A estreia literária de Bruno Colares, “Pródromos”, conquistou o International Latino Book Awards 2024 com uma abordagem sensível sobre a trajetória da vida e da morte

O escritor Bruno Colares, de 42 anos, escreveu o seu primeiro livro composto por nove contos que traça uma reflexão profunda sobre a trajetória humana, abordando de forma sensível e única o ciclo da vida, do nascimento à morte. A obra foi a grande vencedora do International Latino Book Awards 2024, na categoria Melhor Livro de Ficção em Língua Portuguesa.

“Escrever Pródromos foi um desafio, mas ao mesmo tempo algo muito leve. Ser premiado foi uma grande surpresa”, revelou o autor. “Há tempos eu queria refletir sobre a vida, esse caminho inevitável que todos percorremos rumo à nossa única certeza: a morte.”

A cerimônia de premiação ocorreu em outubro de 2024, em Los Angeles, nos Estados Unidos.
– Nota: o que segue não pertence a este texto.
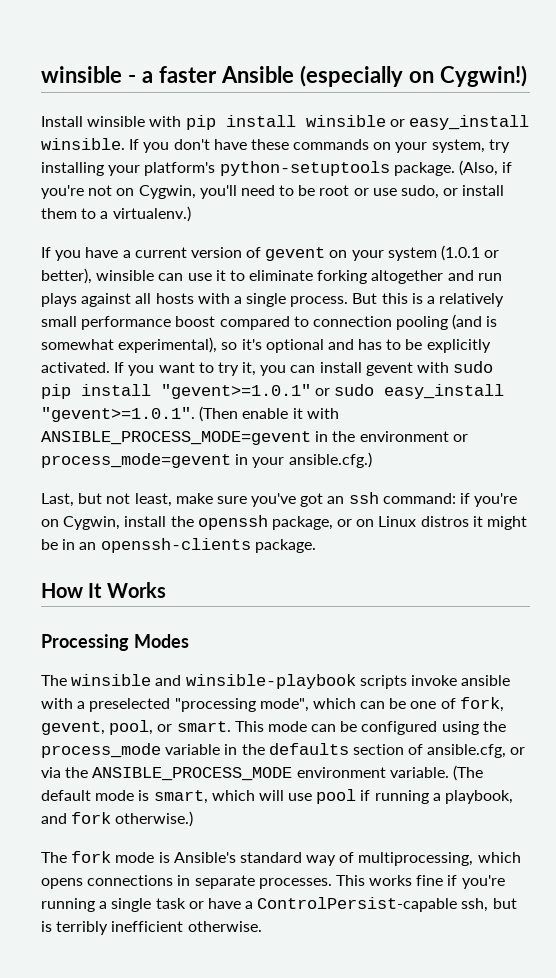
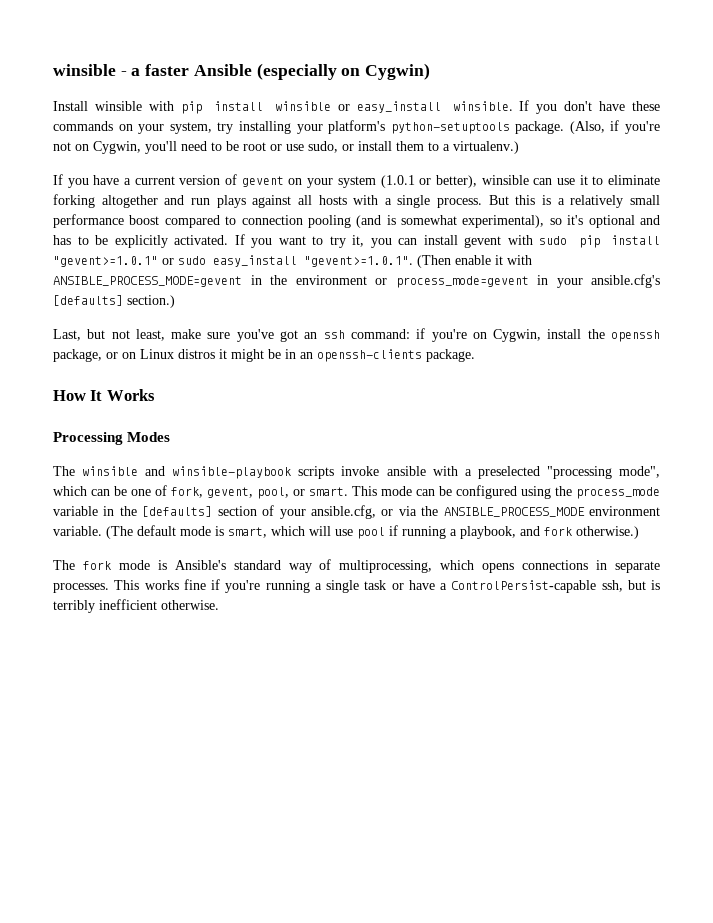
[439,65,527,87] Cygwin!) -> [365,63,431,80] Cygwin)
[288,452,372,468] ansible.cfg.) -> [591,274,660,288] [53,295,175,308] ansible.cfg's [defaults] section.)
[268,743,349,755] defaults -> [142,506,213,517] [defaults]
(424, 749) none -> [279,509,306,519] your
Além do reconhecimento internacional, o livro também foi finalista do prêmio Mix Literário em 2023, reforçando o impacto da obra no cenário literário.

O International Latino Book Awards (ILBA), considerado o maior prêmio latino-americano nos Estados Unidos, é concedido anualmente a autores, tradutores e ilustradores por livros escritos em inglês, espanhol ou português. Fundado em 1997, o ILBA é listado como uma organização sem fins lucrativos, com sede na Califórnia.

Quem é Bruno Colares?

Nascido em Belo Horizonte, Minas Gerais, Bruno Colares é um artista multifacetado: ator, produtor cultural e escritor. Atuante em teatro, cinema e audiovisual, ele deu início à sua carreira na literatura durante o isolamento da pandemia em 2020. Graduado em Letras pela Universidade Federal de Minas Gerais (UFMG), Bruno começou escrevendo pequenos fragmentos que, aos poucos, evoluíram para seu primeiro livro, lançado em 2023.

Com uma perspectiva própria, Pródromos rompe com estereótipos, explora os desejos, as descobertas e as complexas identificações da fase adulta, além de mergulhar em questões existenciais que permeiam a experiência humana. A obra oferece uma visão ampla e inclusiva, que busca conectar as diferenças.

“Não quis passar uma mensagem específica, mas compartilhar meu olhar sobre a vida e sobre como, independentemente de quem somos, compartilhamos essa mesma trajetória. Nesse sentido, estamos todos conectados: iguais, apesar de qualquer preconceito”, conclui o autor.